Scalping can be a risky and time consuming way to trade. It can also be incredibly rewarding if managed properly. This is not a method I’d recommend for new traders but if you have some experience and you are willing to take some risk, read on to learn some of the key factors to scalping for success.
Scalping is usually done in very short time frames of 1 to 5 minutes. It is popular because it is considered lower risk because the short time frames mean you aren’t as subject to the ups and downs of the market. Unfortunately the same reason that it is considered a lower risk, is the reason that it is high risk as well. As a scalper, you don’t get to use the indicators that can help you determine where a trade is going to go. A scalper can be caught unaware by a indicator that sends the market running the opposite way. This is a key reason why scalpers tend to have multiple small trades going so that any loss is offset by profits in other trades.
Being a scalper means being patient and willing to take on small gains. A lot of Forex traders are obsessed with making a big splash in the market. Scalping is all about making small trades that can eventually add up to huge profits. You won’t see a single trade for a scalper net huge profits but over the course of their trading day, they will have netted a nice profit.
When scalping, an understanding of leverage is even more crucial to your trades. A scalper is going to lose on a trade frequently but generally comes out ahead overall. If you are not keeping your trades consistent in size, an over leveraged trade can ruin your day in a heartbeat.
Scalping requires a strong trading plan just like any other trading strategy. Make sure you have estimated your risk prior to trading. Be sure to keep an eye on all trades and be ready to jump out of the market if things are not going your way. Remember that one loss generally isn’t a big deal in scalping but if you are seeing more losses than gains, it is time to get out.
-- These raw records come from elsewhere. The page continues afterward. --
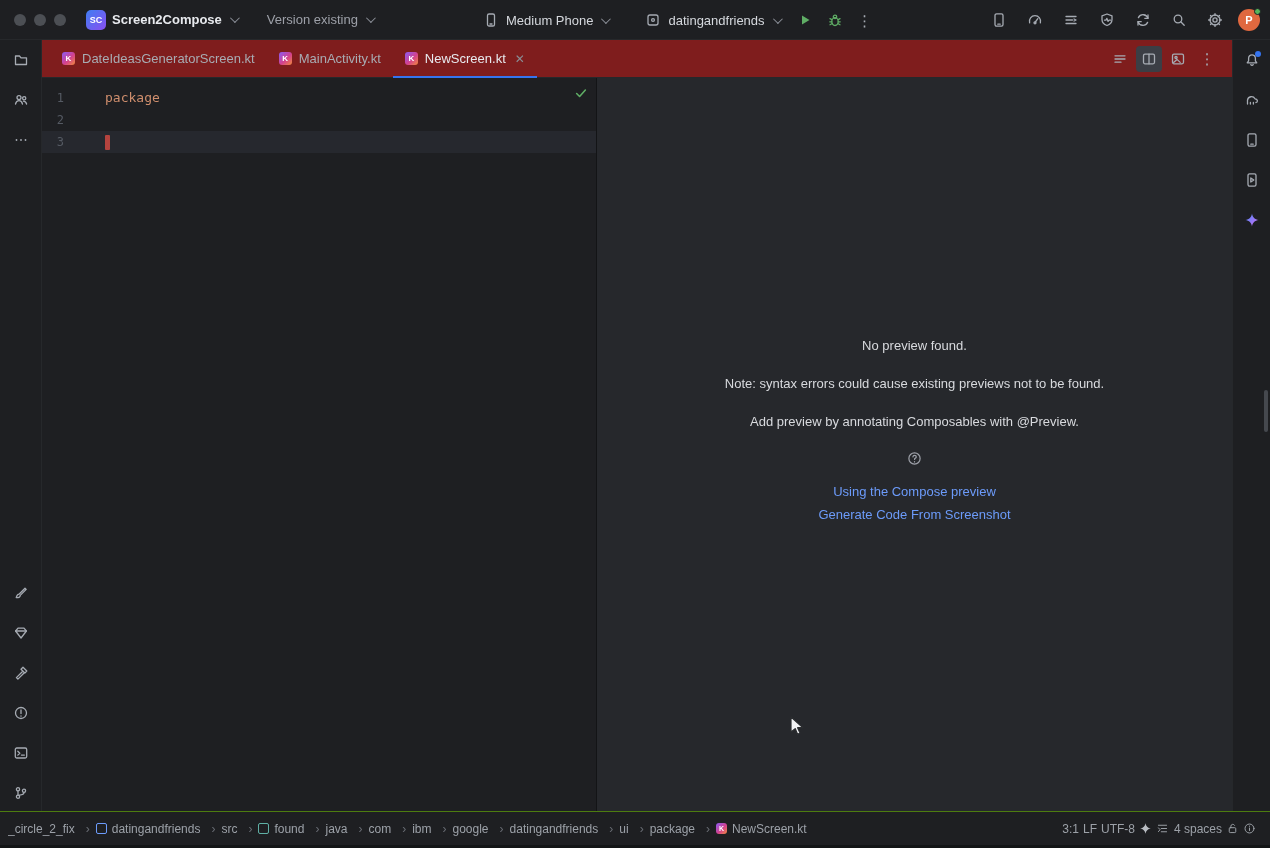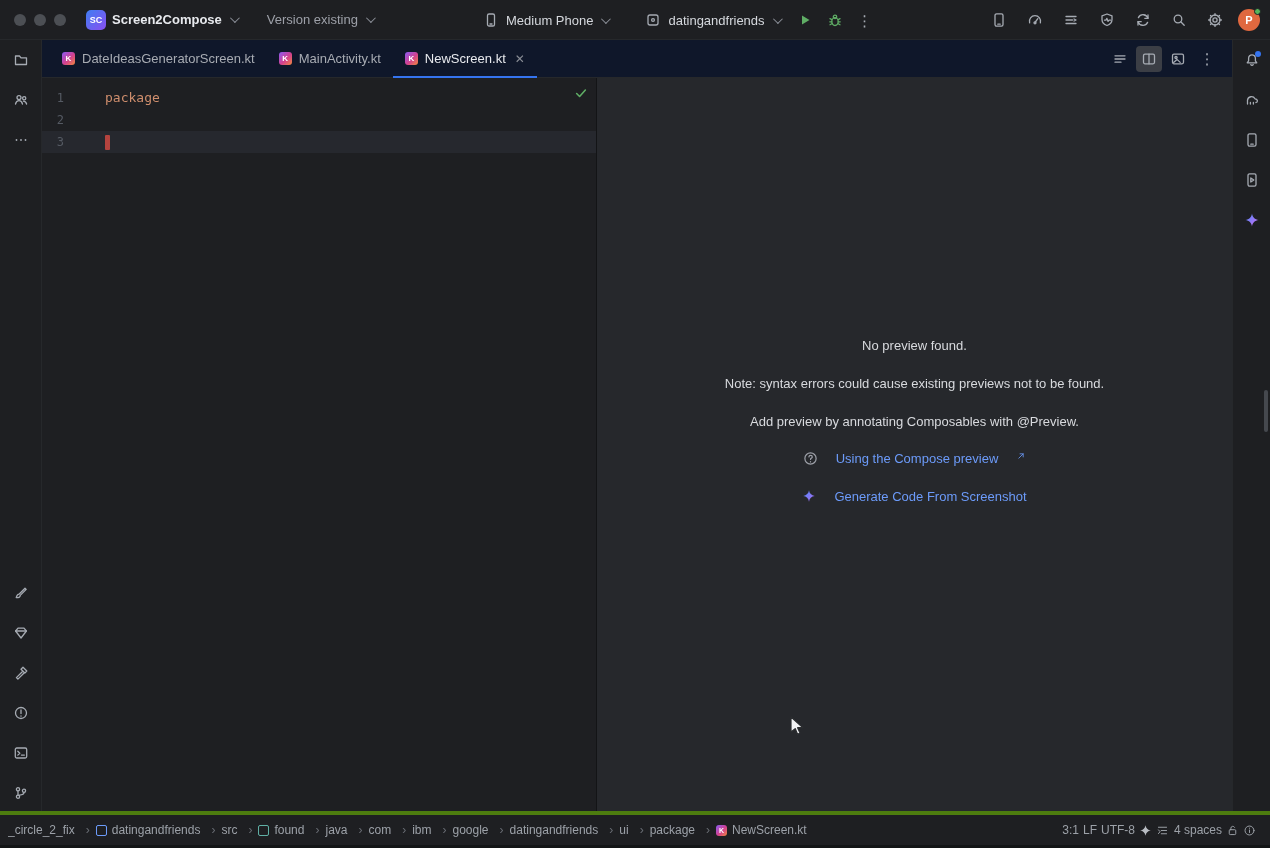--- a/index.html
+++ b/index.html
@@ -1,20 +1,20 @@
 <!DOCTYPE html>
 <html><head>
 <meta charset="utf-8">
 <style>
   * { margin:0; padding:0; box-sizing:border-box; }
   html,body { background:#000; }
   body { font-family:"Liberation Sans", sans-serif; }
   .window {
     position:relative; width:1270px; height:848px; margin:0 auto;
-    background:#0f172a; color:#d5d8dd; overflow:hidden;
+    background:#7f1d1d; color:#d5d8dd; overflow:hidden;
     display:flex; flex-direction:column; font-size:13px;
   }
   svg { display:block; }
   .ic { width:26px; height:26px; display:flex; align-items:center; justify-content:center; border-radius:4px; flex:none; }
   .ic svg { stroke:#a6abb3; fill:none; stroke-width:1.3; stroke-linecap:round; stroke-linejoin:round; }
 
   
   .titlebar { position:relative; height:40px; flex:none; display:flex; align-items:center; border-bottom:1px solid #26282b; background:#1e1f22; }
   .traffic { display:flex; gap:8px; padding:0 12px 0 14px; }
   .traffic span { width:12px; height:12px; border-radius:50%; background:#4c4f54; }
@@ -63,26 +63,26 @@
   .kw { color:#cf8e6d; }
   .plain { color:#bcbec4; }
   .caret-block { display:inline-block; width:5px; height:15px; background:#b4433e; border-radius:1px; }
   .inspect-ok { position:absolute; top:8px; right:8px; }
 
   .divider { width:1px; background:#131416; flex:none; }
 
   
   .preview { flex:1; background:#26282c; display:flex; flex-direction:column; align-items:center; padding-top:259px; gap:20px; min-width:0; }
   .pv-line { color:#d8dade; height:18px; line-height:18px; }
-  .pv-link { display:flex; align-items:flex-start; gap:18px; color:#6c9bfa; height:18px; cursor:pointer; }
+  .pv-link { display:flex; align-items:center; gap:18px; color:#6c9bfa; height:18px; cursor:pointer;flex-direction:column; }
   .pv-link svg { stroke:#6c9bfa; fill:none; stroke-width:1.3; stroke-linecap:round; stroke-linejoin:round; }
   .help-ic svg { stroke:#9da0a8; }
 
   
-  .statusbar { height:34px; flex:none; display:flex; align-items:center; border-top:4px solid #4d7c0f; background:#1e1f22; font-size:12px; color:#9ca1a8; padding:0 14px 0 8px; }
+  .statusbar { height:34px; flex:none; display:flex; align-items:center; border-top:1px solid #4d7c0f; background:#1e1f22; font-size:12px; color:#9ca1a8; padding:0 14px 0 8px; }
   .crumbs { display:flex; align-items:center; min-width:0; overflow:hidden; white-space:nowrap; }
   .crumb { display:flex; align-items:center; gap:5px; }
   .crumb-sep { color:#686c73; padding:0 6px; font-size:12px; }
   .crumb:last-child .crumb-sep { display:none; }
   .mini-sq { width:11px; height:11px; border-radius:2px; flex:none; }
   .sq-module { border:1.5px solid #6c9bfa; }
   .sq-source { border:1.5px solid #5fb0a5; }
   .kticon.mini { width:11px; height:11px; font-size:7px; }
   .sb-right { margin-left:auto; display:flex; align-items:center; gap:4px; flex:none; }
   .sb-item { display:flex; align-items:center; gap:5px; color:#9ca1a8; }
Scalping is definitely a time sensitive way to trade and scalping strategies can change depending on the time of the market. Certain trading hours are very choppy and make for a great time to practice your skills. Trades that exploit small movements in price are highly effective during choppy time periods. There are highly volatile hours for trading that are a risky portion of the day. You can net some nice sized gains but you also run the risk for losses.
Before you start scalping make sure that your broker is ok with this trading method. Some brokers explicitly state that they do not allow scalping and others will discourage it. When choosing a broker make sure that they offer low spreads. A scalper will open and close hundreds of positions in a day and a high spread can destroy your profits.
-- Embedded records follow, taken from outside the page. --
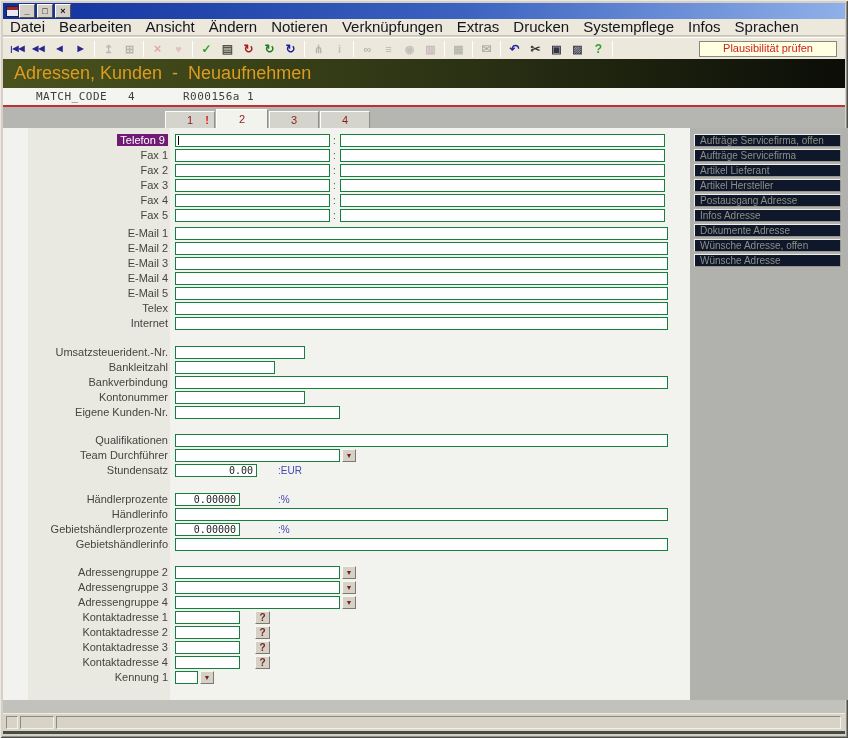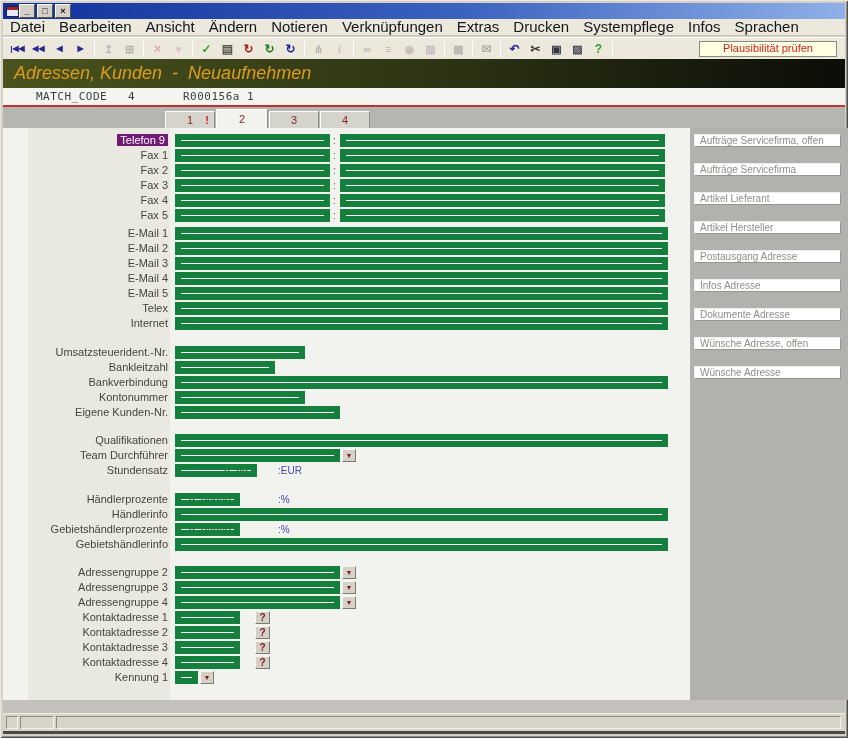--- a/index.html
+++ b/index.html
@@ -32,21 +32,21 @@
   .tb-icons{display:flex;align-items:center;padding-left:4px;}
   .tb-icon{width:21px;height:18px;text-align:center;font-weight:bold;line-height:18px;
     font-size:11px;flex:none;}
   .tb-sep{width:1px;height:16px;background:#aaa69a;border-right:1px solid #fff;
     margin:0 3px;flex:none;}
   .plaus{margin-left:auto;margin-right:8px;width:138px;height:16px;background:#ffffe2;
     border:1px solid #8a887e;color:#cc2222;font-size:11px;line-height:13px;
     font-family:"Liberation Sans",sans-serif;padding:0;}
   
   .header{position:absolute;left:3px;top:59px;right:3px;height:29px;
-    background:linear-gradient(90deg,#4a531d 0%,#2b3214 55%,#0b0d07 100%);font-style:italic;}
+    background:linear-gradient(90deg,#4a531d 0%,#2b3214 55%,#0b0d07 100%);}
   .header-title{position:absolute;left:11px;top:4px;font-size:18px;color:#de9c1e;white-space:pre;}
   .header-right{position:absolute;right:7px;top:3px;text-align:right;color:#fff;
     font-size:11px;line-height:12px;white-space:pre;}
   
   .matchbar{position:absolute;left:3px;top:88px;right:3px;height:17px;background:#f4f4f0;
     font-family:"DejaVu Sans Mono",monospace;font-size:11px;color:#38423a;letter-spacing:.5px;}
   .matchbar span{position:absolute;top:2px;}
   .mc-label{left:33px;} .mc-value{left:125px;} .mc-code{left:180px;}
   .redline{position:absolute;left:3px;top:105px;right:3px;height:2px;background:#c13030;}
   
@@ -59,36 +59,36 @@
   .tab-alert{position:absolute;right:5px;top:0;color:#e01818;font-weight:bold;}
   
   .content{position:absolute;left:3px;top:128px;right:3px;height:572px;}
   .form-area{position:absolute;left:0;top:0;width:687px;height:572px;background:#f2f2ee;
     padding-top:6px;}
   .label-band{position:absolute;left:25px;top:0;width:142px;height:572px;background:#e9e9e2;}
   .frow{display:flex;align-items:center;height:13px;margin-bottom:2px;position:relative;z-index:1;}
   .flabel{width:165px;text-align:right;font-size:11px;color:#45453e;flex:none;line-height:13px;white-space:pre;}
   .flabel .hl{background:#701a75;color:#fff;padding:0 3px;}
   .ffields{display:flex;align-items:center;margin-left:7px;position:relative;height:13px;flex:1;}
-  input.fld{height:13px;border:6px solid #15803d;background:#fff;padding:0 2px;flex:none;
+  input.fld{height:13px;border:1px solid #15803d;background:#fff;padding:0 2px;flex:none;
     font:10px "Liberation Sans",sans-serif;color:#222;}
   input.amount{text-align:right;font-family:"DejaVu Sans Mono",monospace;padding-right:3px;}
   input.caret{background-image:linear-gradient(#000,#000);background-size:1px 9px;
     background-repeat:no-repeat;background-position:2px 1px;}
   .fcolon{margin:0 4px 0 3px;font-size:10px;color:#55554c;flex:none;}
   .funit{position:absolute;left:103px;font-size:10px;color:#4646b4;white-space:pre;}
   .dropbtn,.qbtn{height:13px;background:#d5d1c6;border:1px solid;padding:0;flex:none;
     border-color:#f8f6f0 #7c7a70 #7c7a70 #f8f6f0;color:#7a1f1f;
     font-family:"Liberation Sans",sans-serif;}
   .dropbtn{width:14px;margin-left:2px;font-size:7px;line-height:9px;}
   .qbtn{width:15px;margin-left:15px;font-size:10px;font-weight:bold;line-height:10px;}
   
   .side-panel{position:absolute;left:687px;top:0;width:158px;height:572px;background:#b1b1ad;
     padding:6px 0 0 4px;}
-  .side-btn{display:block;width:147px;height:13px;margin-bottom:16px;background:#ffffff;
+  .side-btn{display:block;width:147px;height:13px;margin-bottom:2px;background:#0f172a;
     border:1px solid;border-color:#eeeee8 #96968e #96968e #eeeee8;font-size:10px;color:#8e8e86;
     text-align:left;padding:0 0 0 5px;line-height:10px;font-family:"Liberation Sans",sans-serif;
     white-space:nowrap;overflow:hidden;}
   
   .bottomstrip{position:absolute;left:3px;top:700px;right:3px;height:13px;background:#c2c1bb;}
   .statusbar{position:absolute;left:3px;top:713px;right:3px;height:18px;background:#d7d3c7;
     border-top:1px solid #f0ede4;}
   .sb-cell{position:absolute;top:2px;height:13px;background:#d7d3c7;border:1px solid;
     border-color:#8e8a82 #f4f1e8 #f4f1e8 #8e8a82;}
   .sb1{left:3px;width:12px;} .sb2{left:17px;width:34px;} .sb3{left:53px;right:4px;}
Make sure that you manage your trade from start to finish. Scalping can be complicated as you are holding multiple positions at any given time. You must keep control of all of them and make sure that you close them at the appropriate times. Do not let a trade get away from you or you will find yourself losing a lot of money.
Scalping is a very difficult trading style to master. Trying to manage multiple trades, estimating your risk vs the rewards, and keeping your losses under control is a serious balancing act that is not for the weak of heart. However, scalping is worth the effort as you can make some serious profits if you are willing to put in the work.